TitreÊtre ou ne pas être femme. Là est la question de la femme qui crée dans La Montagne secrète de Gabrielle Roy
Type de publicationArticle de revue
Année de publication1997
Auteur·e·sLamarre, S
Revue Francophonies d’Amérique
Numéro7
Pages31-42
Texte complet

Les représentations culturelles dominantes lient les hommes à la transcendance et à la création, tandis que les femmes se voient confinées dans la contingence et dans la procréation. Au niveau manifeste de La Montagne secrète, Gabrielle Roy semble adhérer à cette vision: elle met en scène un homme, Pierre Cadorai, dès qu’il s’agit de représenter l’artiste à l’œuvre. Pourtant, une intrigue submergée révèle les conflits intérieurs qui déchirent la créatrice. Par l’intermédiaire des figures jumelées de Nina (double de Mélina Roy) et du vison, Gabrielle Roy montre que le mariage et la maternité sont, pour la femme, un piège qui l’éloigne définitivement de la liberté et de la création. Pour devenir artiste, une femme doit alors renoncer non pas seulement à sa mère mais aussi à la femme en elle-même, à la sexualité et à la maternité, puisque «être artiste, c’est ne pas être femme, et être femme, c’est ne pas être artiste» (p. 39).
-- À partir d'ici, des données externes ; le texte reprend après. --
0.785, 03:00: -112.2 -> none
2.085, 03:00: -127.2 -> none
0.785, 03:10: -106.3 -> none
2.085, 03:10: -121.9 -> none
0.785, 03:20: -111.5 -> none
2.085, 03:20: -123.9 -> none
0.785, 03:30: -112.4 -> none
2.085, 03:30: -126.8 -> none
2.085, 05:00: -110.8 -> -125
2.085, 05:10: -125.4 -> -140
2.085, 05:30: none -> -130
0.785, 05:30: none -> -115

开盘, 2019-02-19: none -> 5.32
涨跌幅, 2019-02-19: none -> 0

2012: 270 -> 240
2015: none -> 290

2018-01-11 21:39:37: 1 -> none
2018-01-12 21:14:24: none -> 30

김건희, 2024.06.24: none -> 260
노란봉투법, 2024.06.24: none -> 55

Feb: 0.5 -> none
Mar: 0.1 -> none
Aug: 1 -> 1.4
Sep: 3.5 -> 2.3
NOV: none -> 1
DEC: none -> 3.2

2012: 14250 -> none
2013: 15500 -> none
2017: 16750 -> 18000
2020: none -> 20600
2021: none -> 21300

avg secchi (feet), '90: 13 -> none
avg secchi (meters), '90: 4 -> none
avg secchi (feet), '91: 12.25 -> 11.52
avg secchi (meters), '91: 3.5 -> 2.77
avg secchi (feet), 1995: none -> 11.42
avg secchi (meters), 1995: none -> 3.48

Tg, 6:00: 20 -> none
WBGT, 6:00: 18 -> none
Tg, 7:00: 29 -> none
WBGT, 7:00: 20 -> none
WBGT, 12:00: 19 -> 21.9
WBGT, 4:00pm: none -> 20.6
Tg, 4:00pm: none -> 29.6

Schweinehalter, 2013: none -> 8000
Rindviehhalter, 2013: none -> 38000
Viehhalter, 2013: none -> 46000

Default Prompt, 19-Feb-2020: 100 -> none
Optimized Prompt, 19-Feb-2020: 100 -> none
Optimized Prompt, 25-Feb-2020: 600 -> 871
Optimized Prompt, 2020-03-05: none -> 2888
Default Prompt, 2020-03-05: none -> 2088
La créatrice devient dès lors un être isolé; elle se voit coupée des autres femmes, qui lui inspirent pourtant compassion et solidarité, sans s’intégrer pour autant au groupe des hommes. Ce fait expliquerait la curieuse asexualité de Pierre, résultat logique du refus de s’identifier à Nina, symbole au fond du sort féminin négatif à rejeter. Le «paradis terrestre» dont rêve Pierre pourrait bien être cette terre nouvelle où les hommes et les femmes vivraient en égaux, archétype persistant de l’écriture des femmes. Le féminisme de Gabrielle Roy ressort donc clairement de cette œuvre nettement plus engagée et plus combative qu’on ne l’a laissé entendre jusque-là. [source: Saint-Martin, L. (1998). Lectures contemporaines de Gabrielle Roy: bibliographie analytique de la critique (1978-1997), Montréal, Boréal.]